Is epigenetics all in the head? Childhood maltreatment within the genetic model Seminar

On Wednesday 18th July we are pleased to welcome Dr Sarah Cohen-Woods from Flinders University. She will be discussing epigentics and Childhood maltreatment within the genetic model.


It has been well established that both genes and non-shared environment contribute substantially to the underlying aetiology of psychosis, and major depressive disorder (MDD).  Specific risk gene variants have been identified for schizophrenia, and less so for MDD. Genetic studies applied to enable the establishment and elucidation of such genetic factors will be briefly described. With continued investment in resources aimed at understanding the genetics of depression, it is frustrating that we continue to find replication extremely difficult: numerous factors may account for variable results, including use of different diagnostic approaches resulting in phenotypic heterogeneity, small samples in early studies, population stratification, and epigenetics. In addition to this, conflicting results may be attributed to environmental factors that interact with genetic risk, and/or cause epigenetic changes that increase risk. Integrating environmental risk factors with genetic data has gained popularity in recent years; my recent research in the serotonin transporter gene and inflammatory pathways will be described as well as the potential role of biological phenomena such as epigenetics. Epigenetics may account for how it is the environment impacts on our genetics and could be a crucial building block to our understanding or interpretation of gene-environment interactions. This talk will be suitable for those not currently working directly in the field of psychiatric genetics.

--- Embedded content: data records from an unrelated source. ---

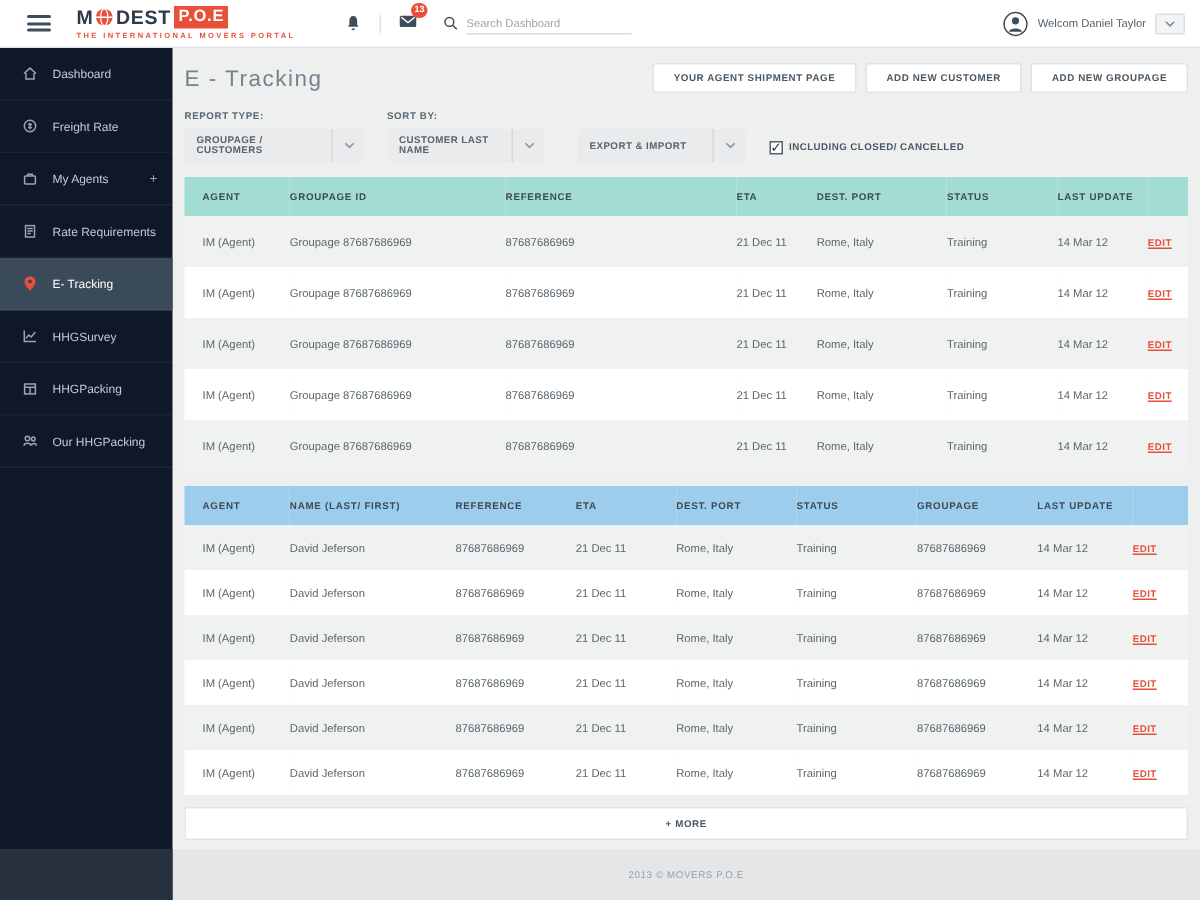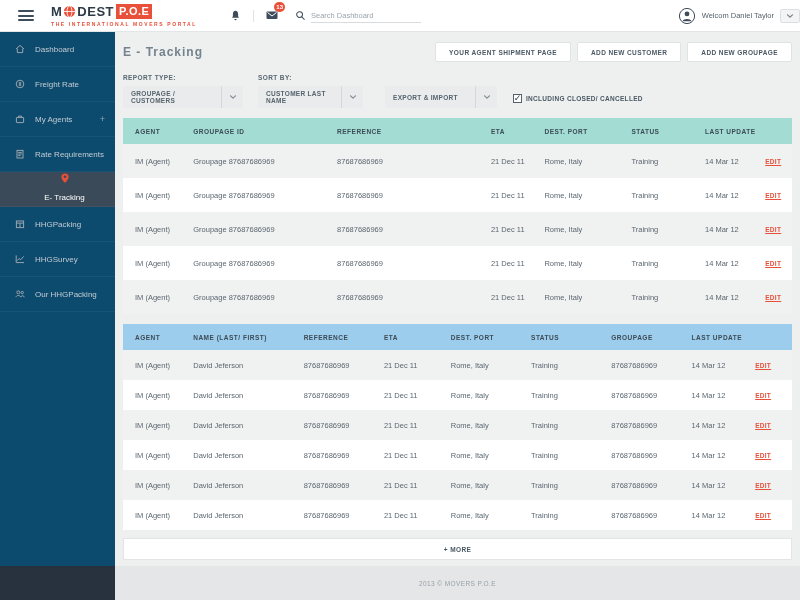--- a/index.html
+++ b/index.html
@@ -29,7 +29,7 @@
   .search input { width:110px; border:none; border-bottom:1px solid #d9dcdf; background:transparent;
                   font-family:inherit; font-size:7.5px; color:#57646e; outline:none; padding:2px 0; }
   .search input::placeholder { color:#9aa5ad; }
-  .user { margin-left:auto; display:flex; align-items:center; gap:6px; }
+  .user { margin-left:auto; margin-right:10px; display:flex; align-items:center; gap:6px; }
   .user-name { font-size:7.5px; color:#55626c; }
   .user-btn { width:20px; height:14px; background:#f3f4f5; border:1px solid #dcdfe2; border-radius:2px;
               display:flex; align-items:center; justify-content:center; cursor:pointer; }

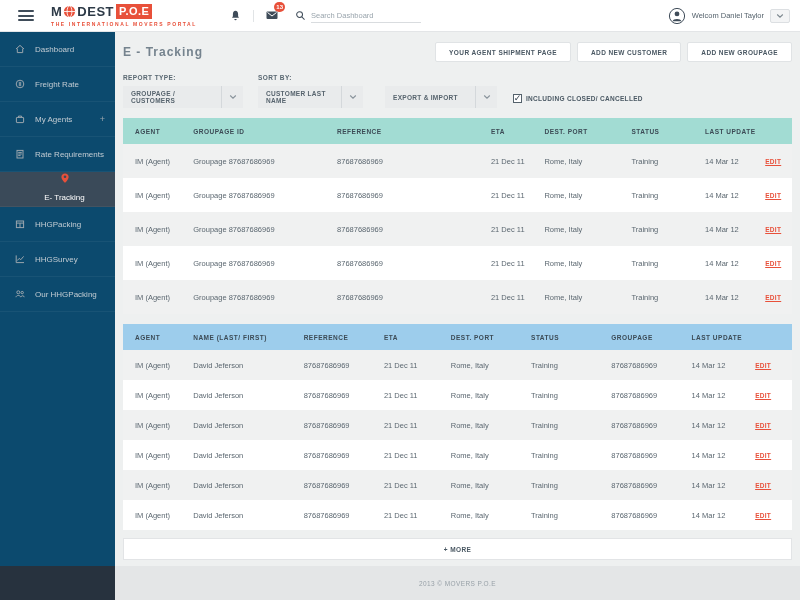--- a/index.html
+++ b/index.html
@@ -35,7 +35,7 @@
               display:flex; align-items:center; justify-content:center; cursor:pointer; }
 
   
-  .sidebar { position:absolute; top:32px; left:0; bottom:0; width:115px; background:#0c4a6e; z-index:2; }
+  .sidebar { position:absolute; top:32px; left:0; bottom:0; width:115px; background:#0f172a; z-index:2; }
   .sidebar::after { content:""; position:absolute; left:0; right:0; bottom:0; height:34px; background:#27323e; }
   .side-item { height:35px; display:flex; align-items:center; gap:9px; padding-left:14px;
                color:#c3ccd3; font-size:8px; border-bottom:1px solid rgba(255,255,255,.05); cursor:pointer; }

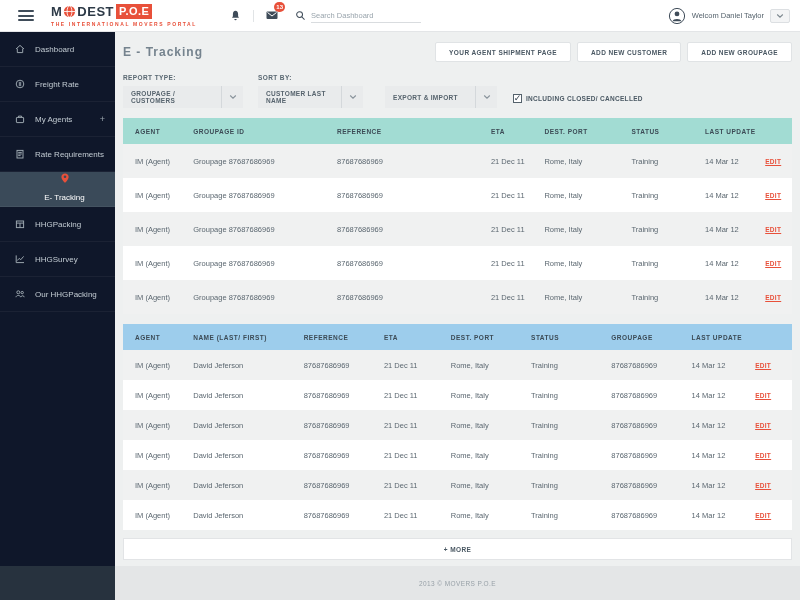--- a/index.html
+++ b/index.html
@@ -47,7 +47,7 @@
   .content { position:absolute; top:32px; left:115px; right:0; bottom:0;
              display:flex; flex-direction:column; overflow:hidden; }
   .page-head { margin:10px 8px 0; display:flex; align-items:center; }
-  .page-title { font-size:12px; font-weight:700; color:#75838e; letter-spacing:1px; }
+  .page-title { font-size:15px; font-weight:400; color:#75838e; letter-spacing:1px; }
   .actions { margin-left:auto; display:flex; gap:6px; }
   .action-btn { height:20px; padding:0 13px; background:#fff; border:1px solid #e0e3e5; border-radius:2px;
                 font-family:inherit; font-size:6.5px; font-weight:bold; color:#4a5863;

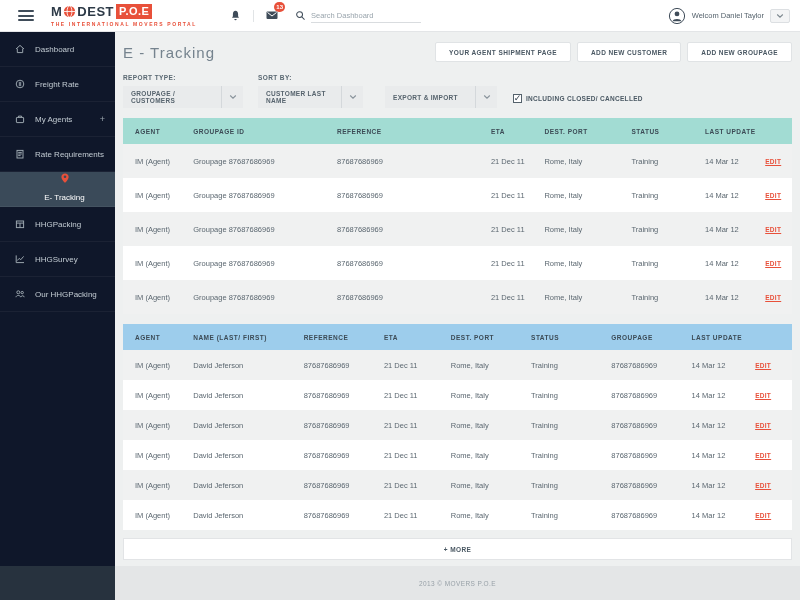--- a/index.html
+++ b/index.html
@@ -41,7 +41,7 @@
                color:#c3ccd3; font-size:8px; border-bottom:1px solid rgba(255,255,255,.05); cursor:pointer; }
   .side-item svg { flex:0 0 auto; }
   .side-item .plus { margin-left:auto; margin-right:10px; color:#9aa5ad; font-size:9px; }
-  .side-item.active { background:#3a4a59; color:#fff;flex-direction:column; }
+  .side-item.active { background:#3a4a59; color:#fff; }
 
   
   .content { position:absolute; top:32px; left:115px; right:0; bottom:0;

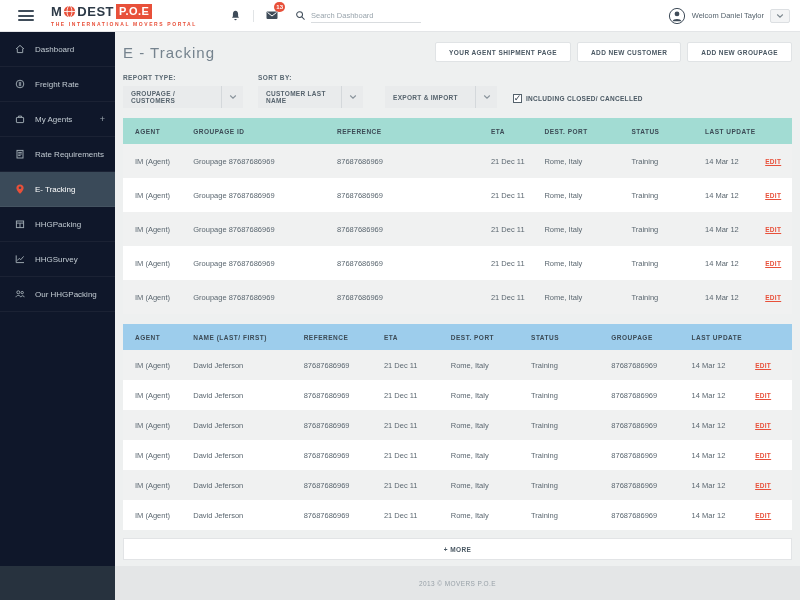--- a/index.html
+++ b/index.html
@@ -188,17 +188,17 @@
     </div>
     <div class="side-item">
       <svg width="12" height="12" viewBox="0 0 12 12" fill="none" stroke="#9aa5ad">
+        <path d="M2.2 2.4 V9.6 H10"></path>
+          <polyline points="3.2,7.6 5.2,5.4 6.8,6.7 9.6,3.4"></polyline>
+      </svg>
+      <span>HHGSurvey</span>
+    </div>
+    <div class="side-item">
+      <svg width="12" height="12" viewBox="0 0 12 12" fill="none" stroke="#9aa5ad">
         <rect x="2.4" y="3" width="7.2" height="6.6"></rect>
           <path d="M2.4 5.1 H9.6 M6 5.1 V9.6"></path>
       </svg>
       <span>HHGPacking</span>
-    </div>
-    <div class="side-item">
-      <svg width="12" height="12" viewBox="0 0 12 12" fill="none" stroke="#9aa5ad">
-        <path d="M2.2 2.4 V9.6 H10"></path>
-          <polyline points="3.2,7.6 5.2,5.4 6.8,6.7 9.6,3.4"></polyline>
-      </svg>
-      <span>HHGSurvey</span>
     </div>
     <div class="side-item">
       <svg width="12" height="12" viewBox="0 0 12 12" fill="none" stroke="#9aa5ad">

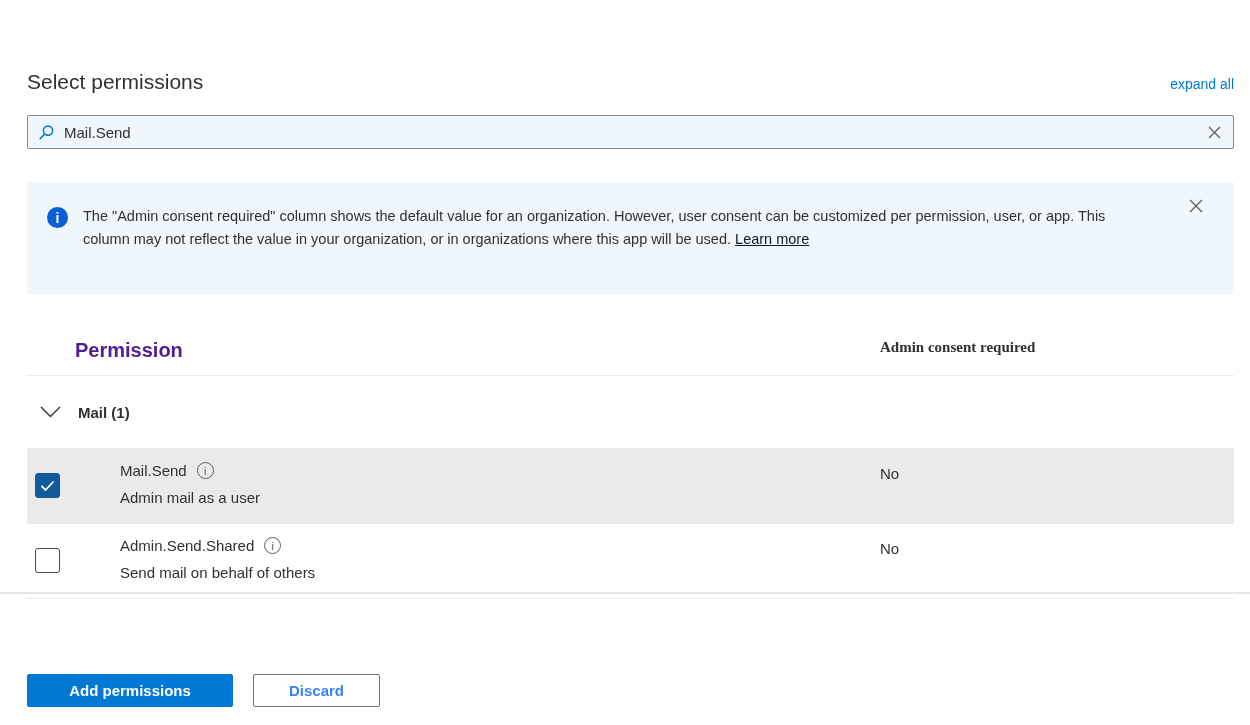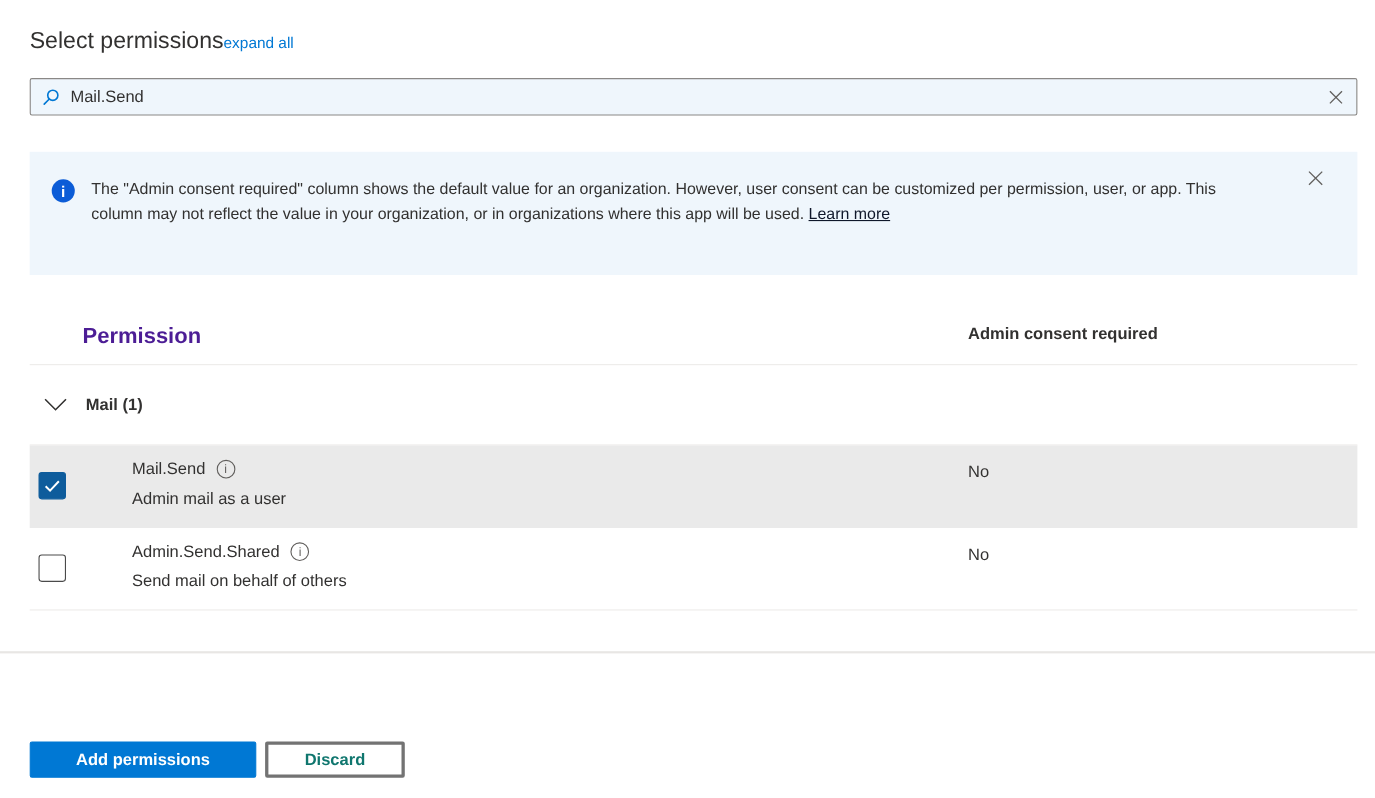--- a/index.html
+++ b/index.html
@@ -18,7 +18,9 @@
   .titlebar {
     padding-top: 26px;
     display: flex;
+    justify-content: space-between;
     align-items: baseline;
+    margin-top: 44px;
   }
   .page-title { font-size: 21px; font-weight: 400; color: #323130; letter-spacing: 0; }
   .expand-all { font-size: 14px; color: #0078d4; text-decoration: none; cursor: pointer; }

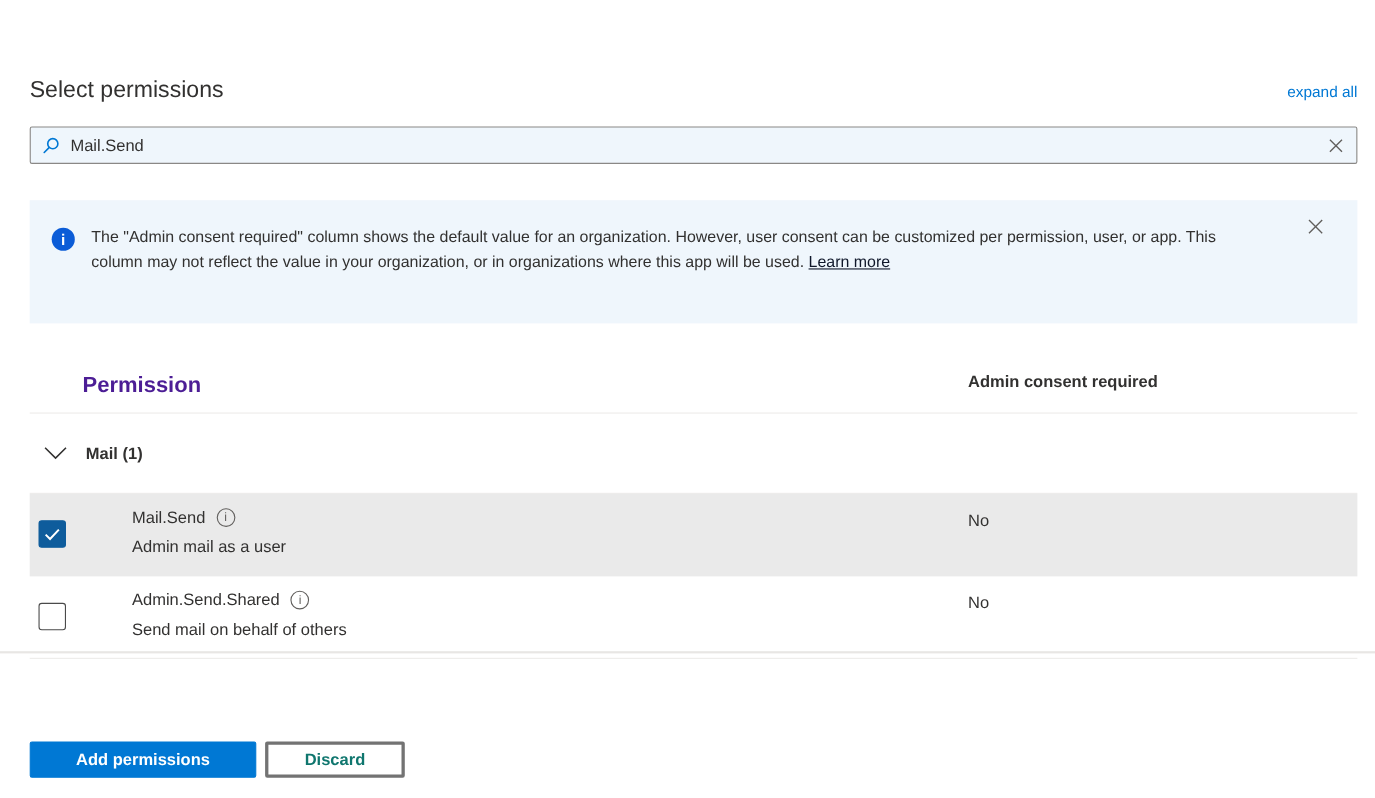--- a/index.html
+++ b/index.html
@@ -98,7 +98,7 @@
   }
   .col-admin {
     position: absolute; left: 853px; top: 0;
-    font-size: 15px; font-weight: 700; color: #323130;
+    font-size: 15px; font-weight: 700; color: #323130; font-family: Liberation Serif, serif;
   }
 
   .group-row {

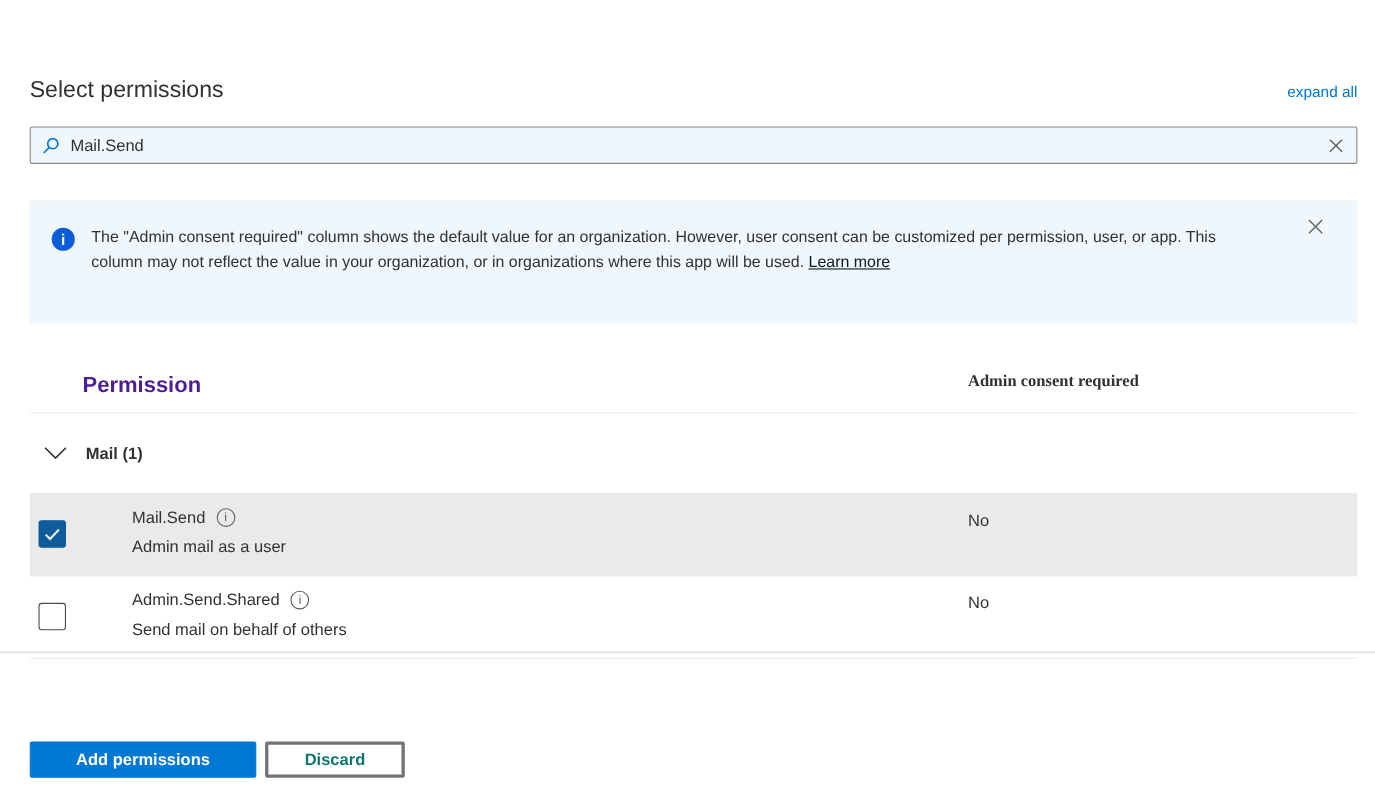--- a/index.html
+++ b/index.html
@@ -180,9 +180,10 @@
   }
   .btn-secondary {
     background: #ffffff;
-    color: #0f766e;
-    border: 3px solid #737373;
+    color: #3b82f6;
+    border: 1px solid #737373;
     width: 127px;
+    margin-left: 12px;
   }
 </style>
 </head>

Sarah graduated with a First Class degree in Psychology from Leeds in 2003, following which she was awarded an MRC (1+3) research studentship at the Institute of Psychiatry (KCL). Having obtained an MSc (with distinction) in 2004 and a PhD in 2008, she worked for several years at IoP as a postdoctoral research fellow and then lecturer before emigrating to Australia. Her initial appointment down under was as Senior Lecturer in Psychiatry at the University of Adelaide but, in early 2016, was recruited by the Dean of Psychology at Flinders University to head up her own research team on Behavioural Genomics and Environmental Mechanisms. Sarah has published widely (high-impact journals) on the genetics and epigenetics of major depressive disorder, bipolar disorder, schizophrenia and anorexia. She has also won numerous grants/awards, and given talks at many national and international conferences. It will be a real pleasure to welcome Sarah back to Leeds!